Iceland: Land of fire and ice (And trolls. And probably unicorns)…

[Sverige: Del ett | Stockholm, Day 1]         [Sverige: Del två | Bergslagsleden]          [Sverige: Del tre | Birthday in Stockholm]

Iceland is like Sweden’s weird cousin that shows up at all the big holidays. It looks more like the moon or a newly-discovered boiling planet than the other Nordic countries, yet it shares the same ancient gods and speaks some variant of an old mother tongue. It’s intriguing, mysterious, remote, cold and hot (simultaneously)… It’s the one who tells all the cool stories at family gatherings, tales so far-fetched that we’re not sure whether they’re real or not.

It’s roughly the size of Kentucky (or, the size of Ireland and Belgium combined), but with a population smaller than the city of Nice; so once you leave Reykjavik virtually everywhere feels like you’re in the middle of Nowhere. It’s almost like a theme park, divided into regions where the farther from the airport you stray, the more A-tickets you’ll need (Adventure tickets, that is…).

One corner looks like a troll nursery, while another, a boiling cauldron ready to burst its seams and spew scalding water or lava or unicorn entrails… one never knows.

I’ve been curious about this strange place, and I’m known to take a photograph or two (or 642) when I travel, so I made plans for a 3-day stopover here on my way back from Sweden, taking advantage of Icelandair’s #MyStopover promotion, where they don’t charge you extra to add days to your ticket when you fly through Reykjavik. You do, however, get to pay for your hotel, rental car and anything you do or eat while you’re here. One thing to note: Iceland is not cheap. On the plus-side, most of the things to do are outdoors, and for the most part, free (unless you do a tour).

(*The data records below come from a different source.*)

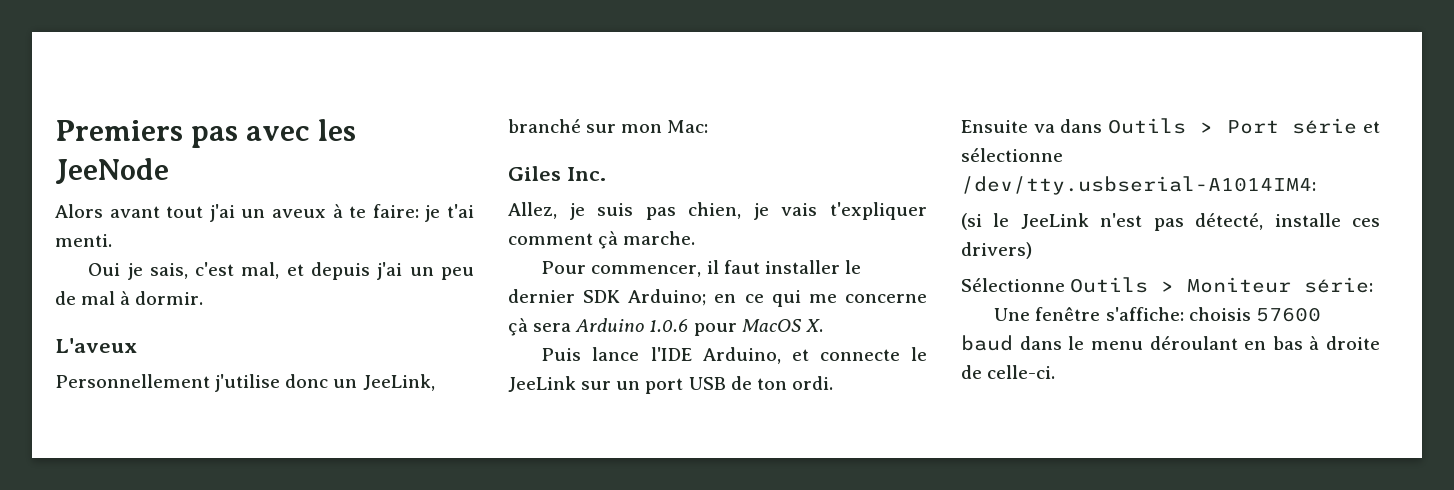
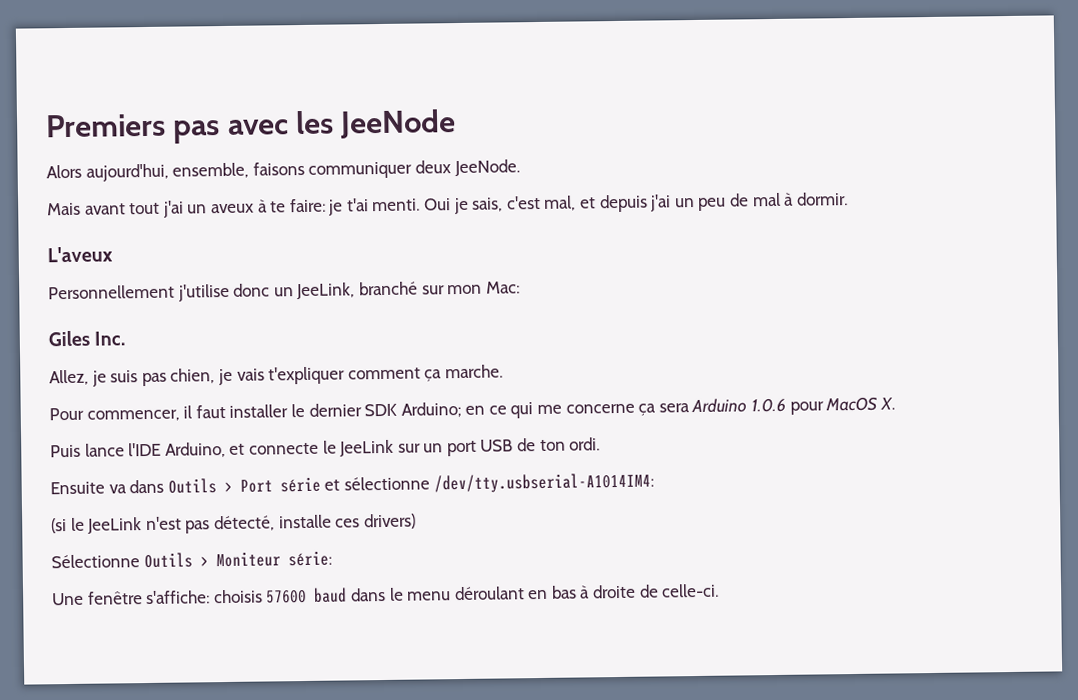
- Alors avant tout j'ai un aveux à te faire: je t'ai menti.
- Oui je sais, c'est mal, et depuis j'ai un peu de mal à dormir.
+ Alors aujourd'hui, ensemble, faisons communiquer deux JeeNode.
+ Mais avant tout j'ai un aveux à te faire: je t'ai menti. Oui je sais, c'est mal, et depuis j'ai un peu de mal à dormir.
- Allez, je suis pas chien, je vais t'expliquer comment çà marche.
+ Allez, je suis pas chien, je vais t'expliquer comment ça marche.
- Pour commencer, il faut installer le dernier SDK Arduino; en ce qui me concerne çà sera Arduino 1.0.6 pour MacOS X.
+ Pour commencer, il faut installer le dernier SDK Arduino; en ce qui me concerne ça sera Arduino 1.0.6 pour MacOS X.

So I land in the land of fire and ice, acquire my rental car (another note: you need 11 different types of insurance to cover the land/air/sea hazards that may or may not occur while driving in this place), and I’m off: first stop the Snæfellsnes peninsula, which I’ve nicknamed Snuffleupagus because it’s only just moderately easier to pronounce, to see mountains and waterfalls and old churches and fantastic coastlines.

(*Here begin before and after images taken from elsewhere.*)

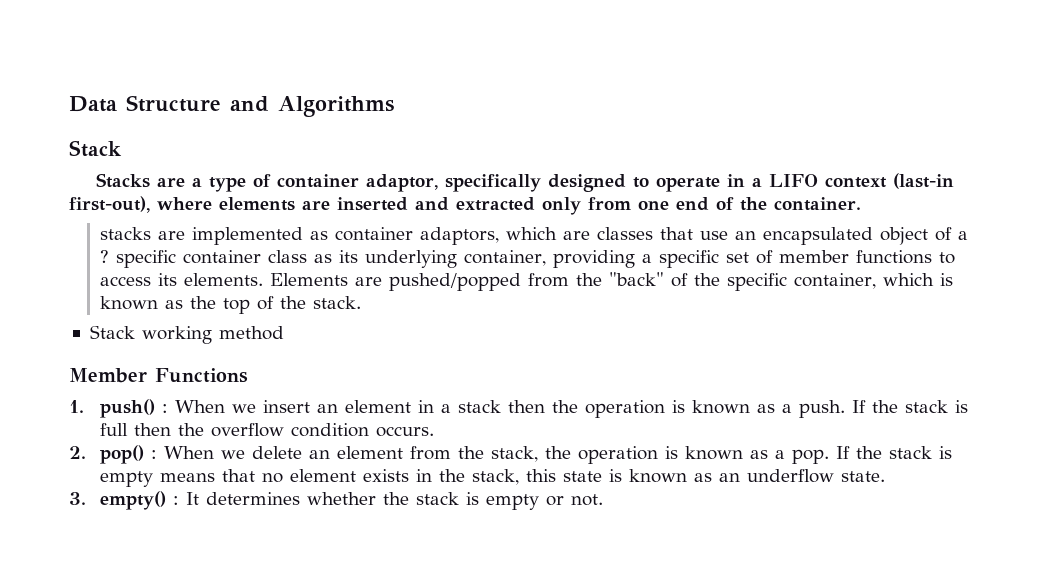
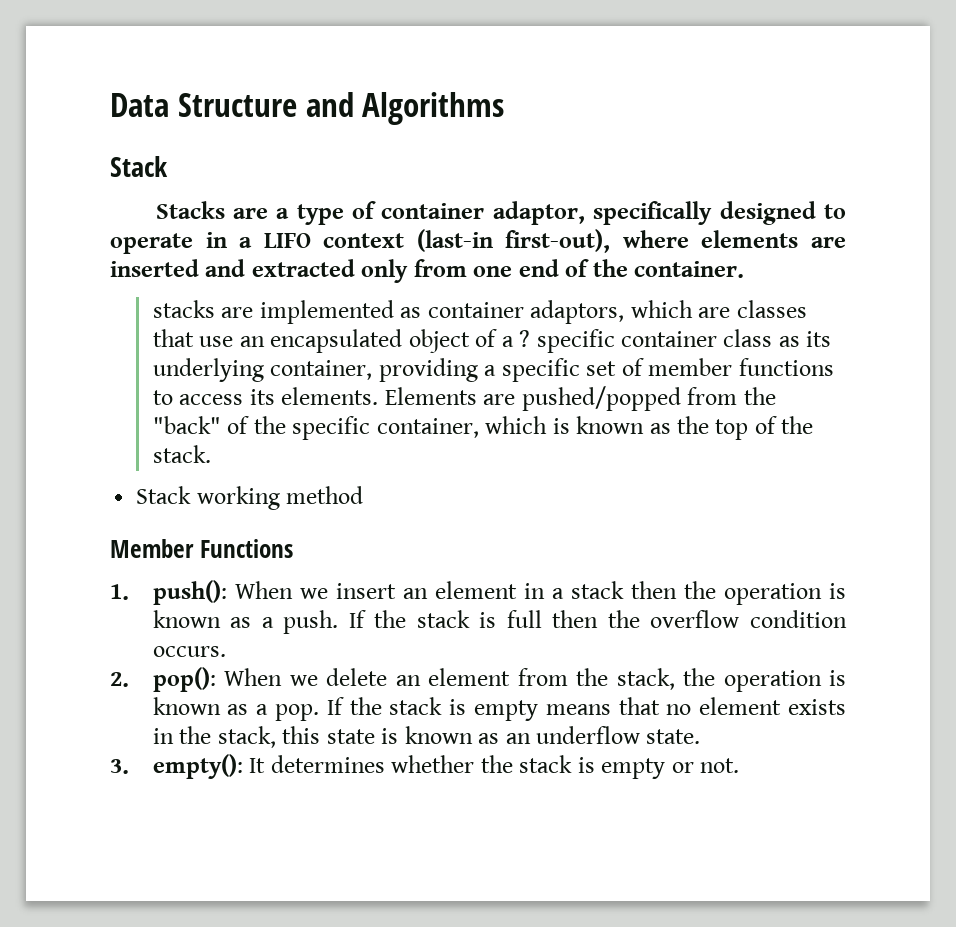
- 1. push() : When we insert an element in a stack then the operation is known as a push.
+ 1. push(): When we insert an element in a stack then the operation is known as a push.
- 2. pop() : When we delete an element from the stack, the operation is known as a pop.
+ 2. pop(): When we delete an element from the stack, the operation is known as a pop.
- 3. empty() : It determines whether the stack is empty or not.
+ 3. empty(): It determines whether the stack is empty or not.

My first observation: there are no trees here. But: black mountains and weird green rolling hills pop up from flat expanses, appearing out of the fog like they’ve just sprung from the depths of some grim faery tale. It’s like Kansas meets Mars or the Moon, in black (and green) and gray, but there are still literally no trees, just a smattering of what looks like wheatgrass and moss-covered boulder fields. And rainbows appear on a moment’s notice, since it’s drizzling then sunny…not terribly unlike New England weather. But with ink-black earth. And volcanoes. And maybe trolls.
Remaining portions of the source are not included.